HR 51 is cosponsored by 210 members of the House, all Democrats.  It only needs 8 more votes to pass the House.  Mike Levin is one of 11 Democrats who have not joined as cosponsors of the D.C. statehood bill.  Thus, his position on HR 51 is really, really important, because Levin could make a difference.

I have done some polling and I am pretty sure that the majority of residents of the 49th Congressional District are skeptical of adding the District of Columbia as a full-fledged state to the union.  Mike Levin would be “voting his district” and doing the right thing in my mind, to oppose HR 51.  He is a critical vote than can make or break this awful legislation.  Congressman Levin – please tell us – what is your position on HR 51?!  We deserve to know.  Your constituents deserve an answer.  And you ought to have the decency to return calls from an actual constituent in your district on the people’s business before you.

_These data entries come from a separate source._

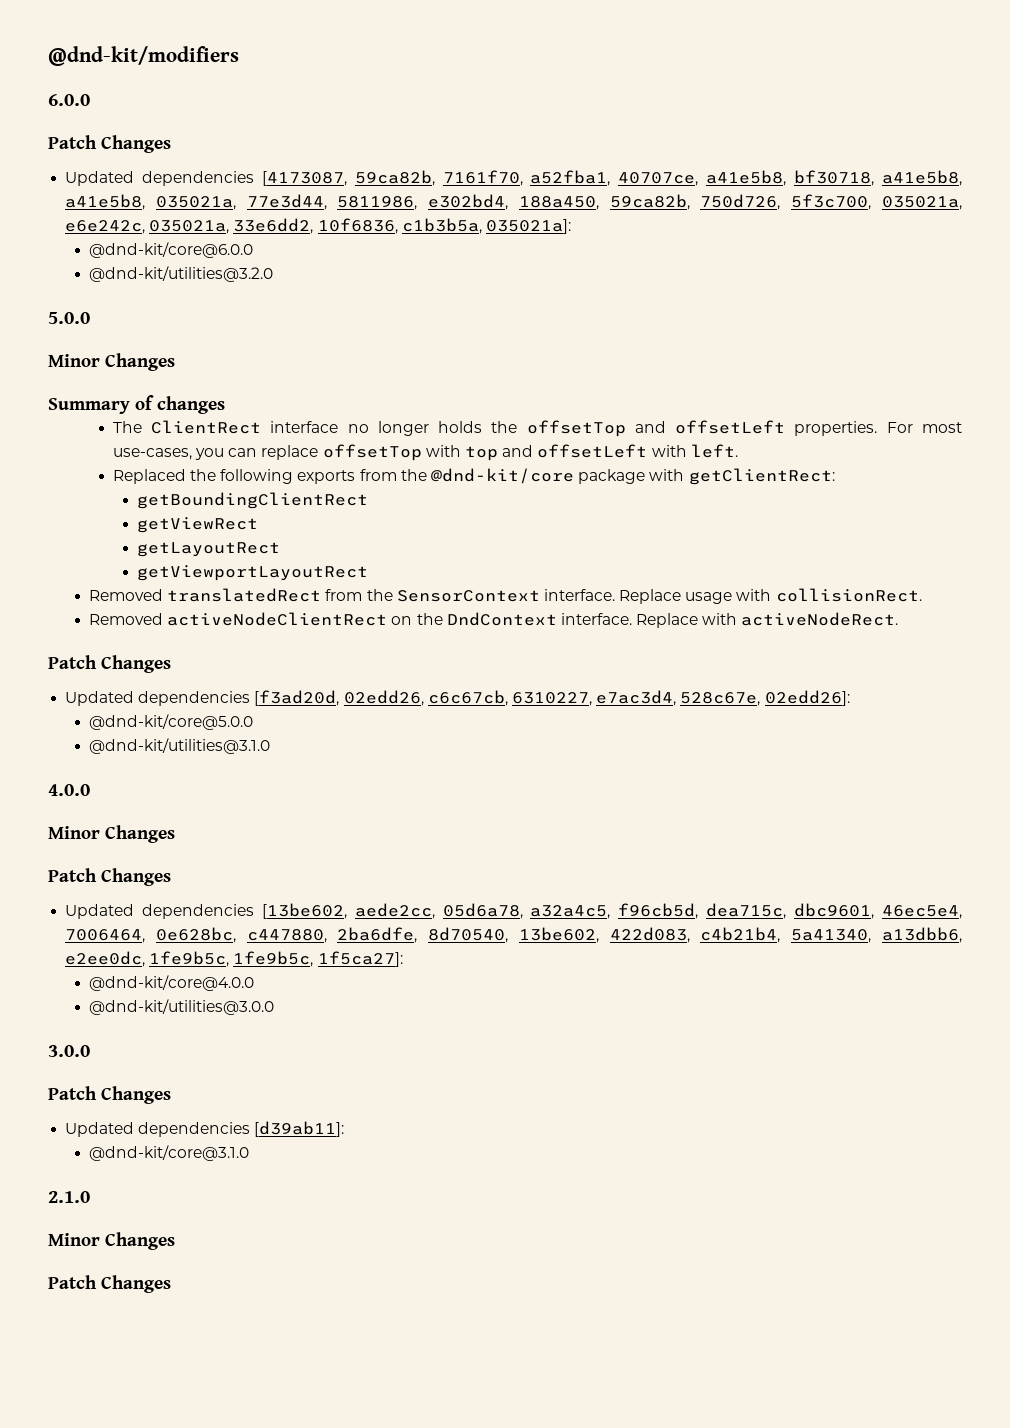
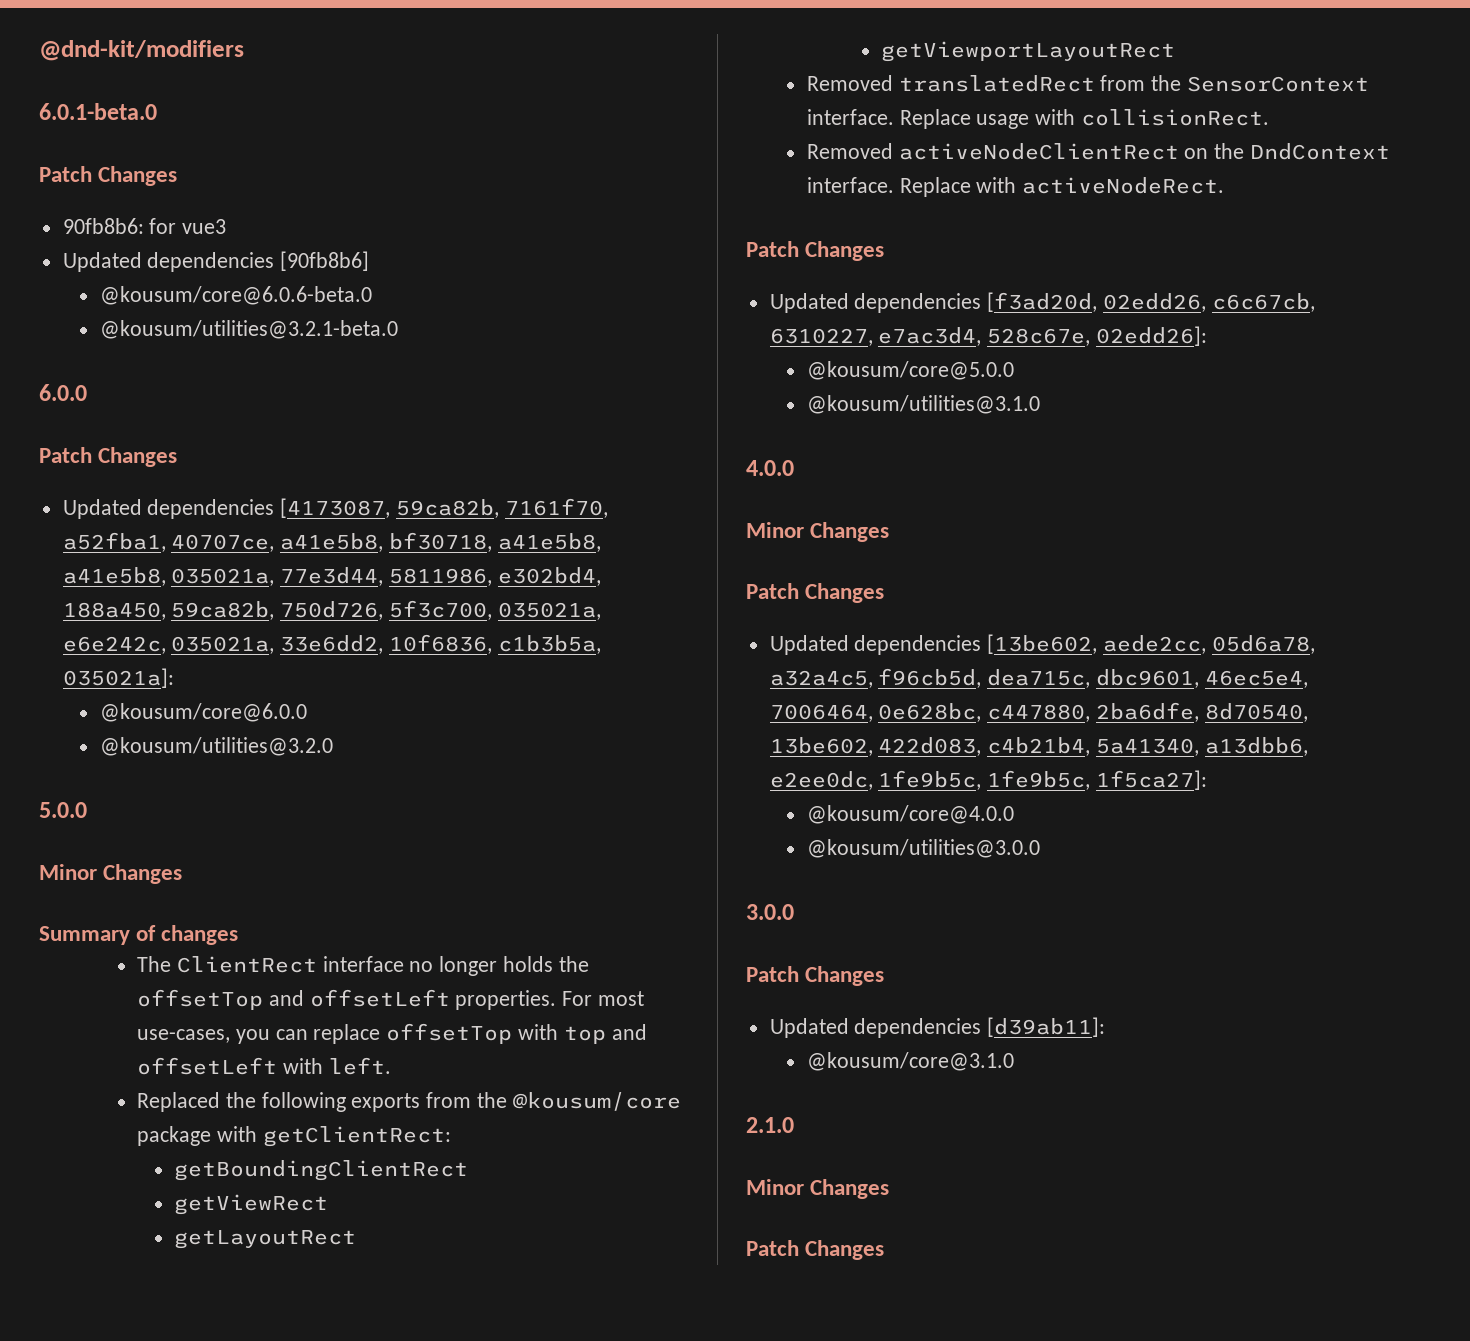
(239, 56) none -> [39,103,157,120] [39,166,178,186] [62,218,227,234] [62,251,370,272] [99,286,372,305] [99,320,398,339] // 6.0.1-beta.0 // Patch Changes // 90fb8b6: for vue3 // Updated dependencies [90fb8b6] // @kousum/core@6.0.6-beta.0 // @kousum/utilities@3.2.1-beta.0
[88,242,253,258] [88,266,273,282] @dnd-kit/core@6.0.0 // @dnd-kit/utilities@3.2.0 -> [99,703,307,722] [99,737,333,756] @kousum/core@6.0.0 // @kousum/utilities@3.2.0
[430,468,574,484] @dnd-kit/core -> [512,1092,681,1111] @kousum/core
[88,714,253,730] [88,738,270,754] @dnd-kit/core@5.0.0 // @dnd-kit/utilities@3.1.0 -> [806,361,1014,380] [806,395,1040,414] @kousum/core@5.0.0 // @kousum/utilities@3.1.0
[88,975,254,991] [88,999,274,1015] @dnd-kit/core@4.0.0 // @dnd-kit/utilities@3.0.0 -> [806,805,1014,824] [806,839,1040,858] @kousum/core@4.0.0 // @kousum/utilities@3.0.0
[88,1145,249,1161] @dnd-kit/core@3.1.0 -> [806,1052,1014,1071] @kousum/core@3.1.0

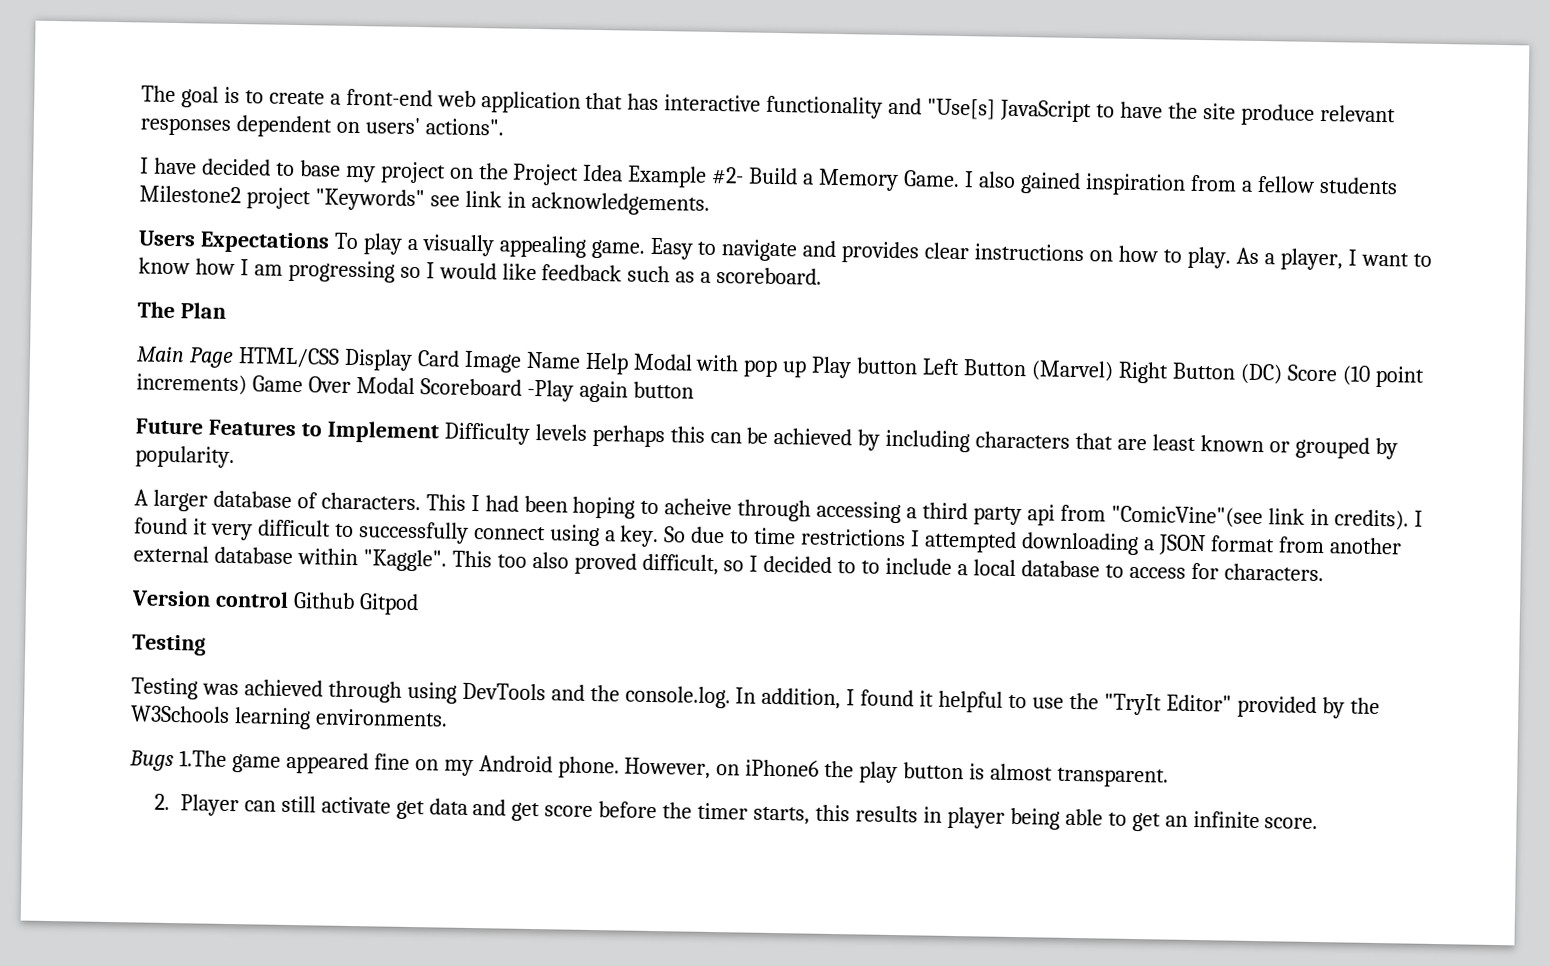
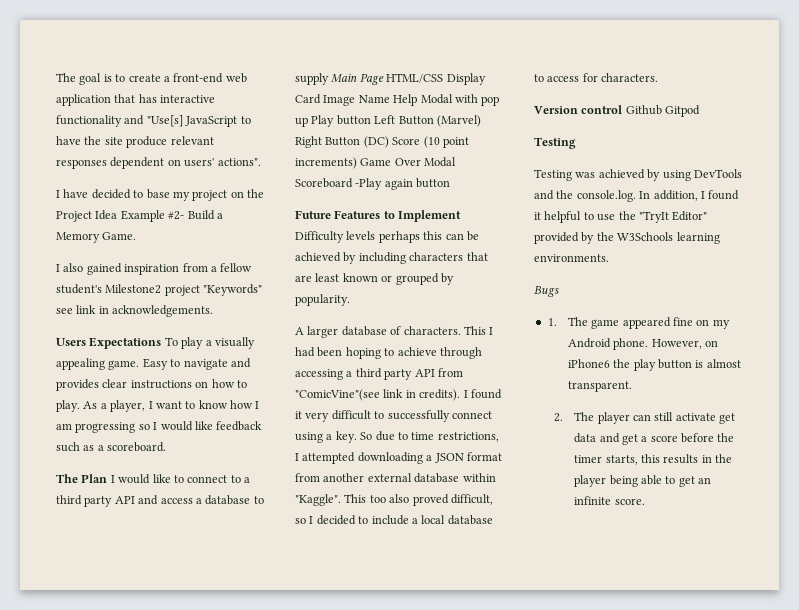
(961, 179) none -> (137, 236) //
[1318,176,1398,195] students -> [56,284,102,294] student's
(226, 310) // -> [110,474,250,484] [56,495,264,507] [295,73,329,85] I would like to connect to a third party API and access a database to supply
[664,498,733,516] acheive -> [397,347,437,356] achieve
[1026,504,1055,526] api -> [414,369,435,377] API
[800,528,907,547] restrictions -> [437,432,499,442] restrictions,
[861,560,881,574] to -> (369, 520) none
[327,680,402,703] through -> [647,169,661,181] by
[178,750,227,767] 1.The -> [547,317,588,326] // 1. The
[179,794,239,817] Player -> [574,412,630,424] The player
(541, 812) none -> [641,436,648,442] a
(942, 814) none -> [715,454,733,463] the

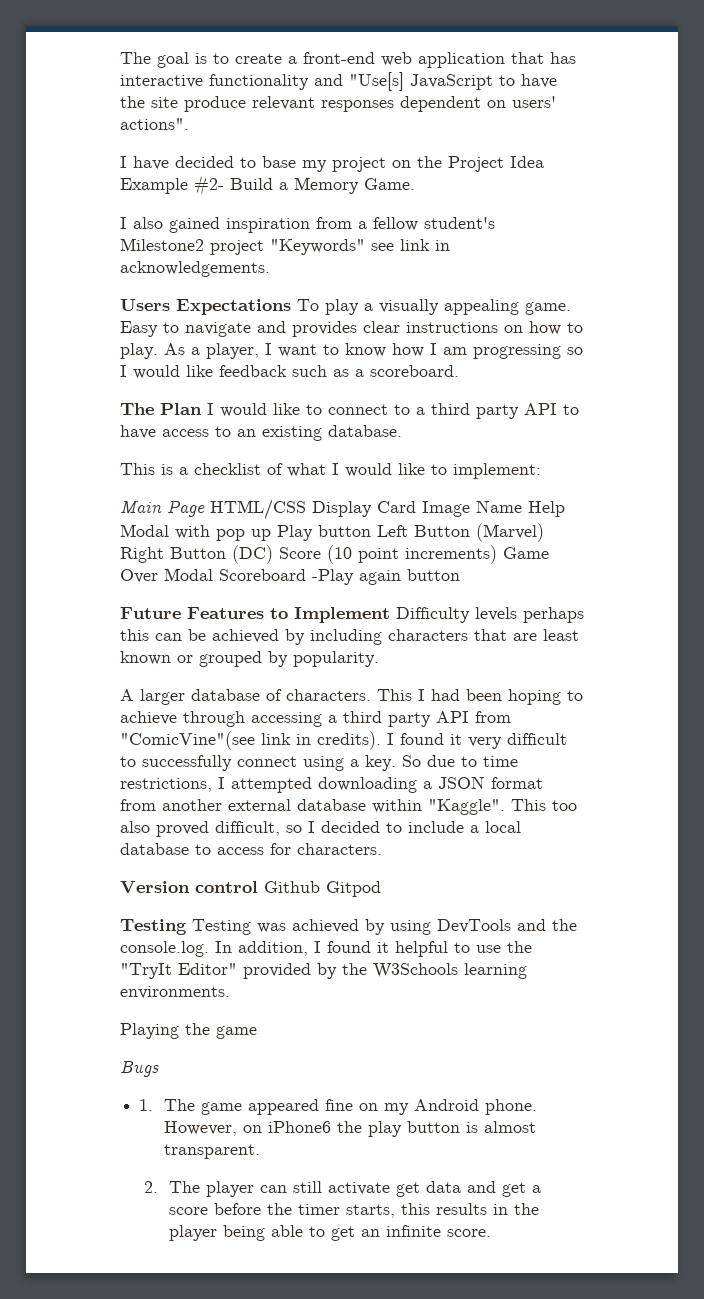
[138,495,264,505] [295,73,329,85] and access a database to supply -> [563,404,579,415] [120,425,402,441] [120,463,541,479] to have access to an existing database. // This is a checklist of what I would like to implement: //
(576, 143) // -> (187, 927) none
(609, 258) none -> [120,1023,257,1039] // Playing the game

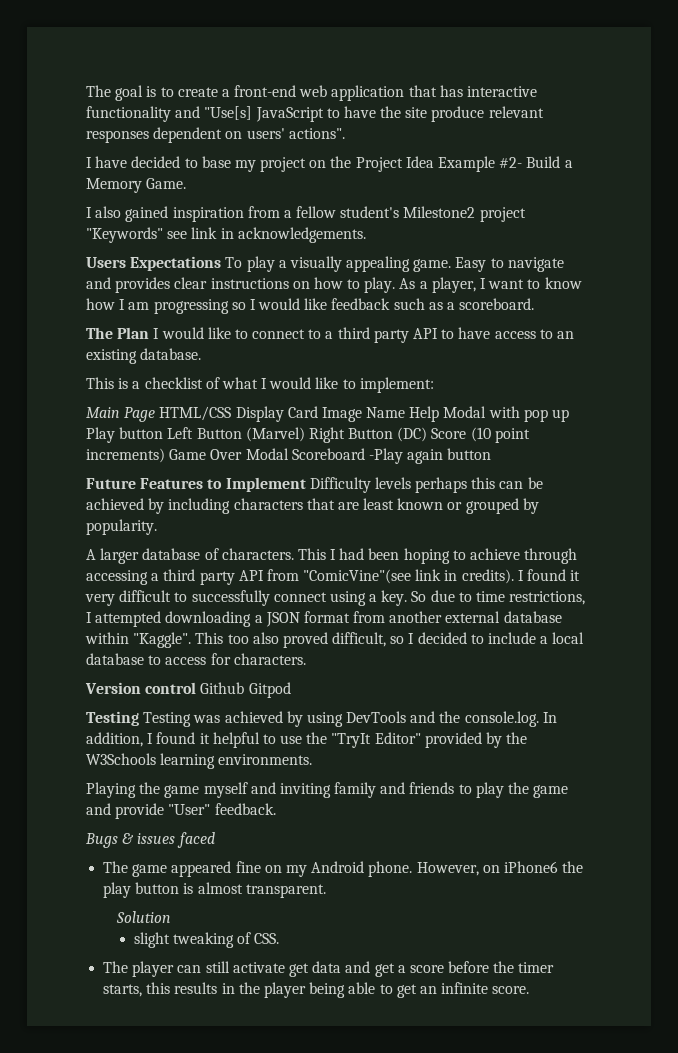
[120,1061,159,1077] [139,1099,154,1111] // Bugs // 1. -> [203,782,569,798] [86,803,276,819] [85,832,215,848] myself and inviting family and friends to play the game and provide "User" feedback. // Bugs & issues faced //
[144,1181,159,1193] 2. -> [115,911,171,923] [133,932,280,948] Solution // slight tweaking of CSS. //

P.S. – Update: I received a cordial call from Congressman Levin’s office today (Monday 2/22). The staff member kindly apologized for the delay in getting back to me and confirmed that Congressman Levin was not a cosponsor of HR 51 in this Congress. The staff member also confirmed that Congressman Levin supported DC Statehood in the last Congress and research indicates he voted in favor of a similar bill in 2020. But the staff member said he would be willing to read a 16-page report I offered on reasons why DC Statehood is a bad idea. Now that DC Statehood is more of a possibility in this new Congress, I truly hope that Mike Levin will resist the pressure from his caucus and not support this awful bill.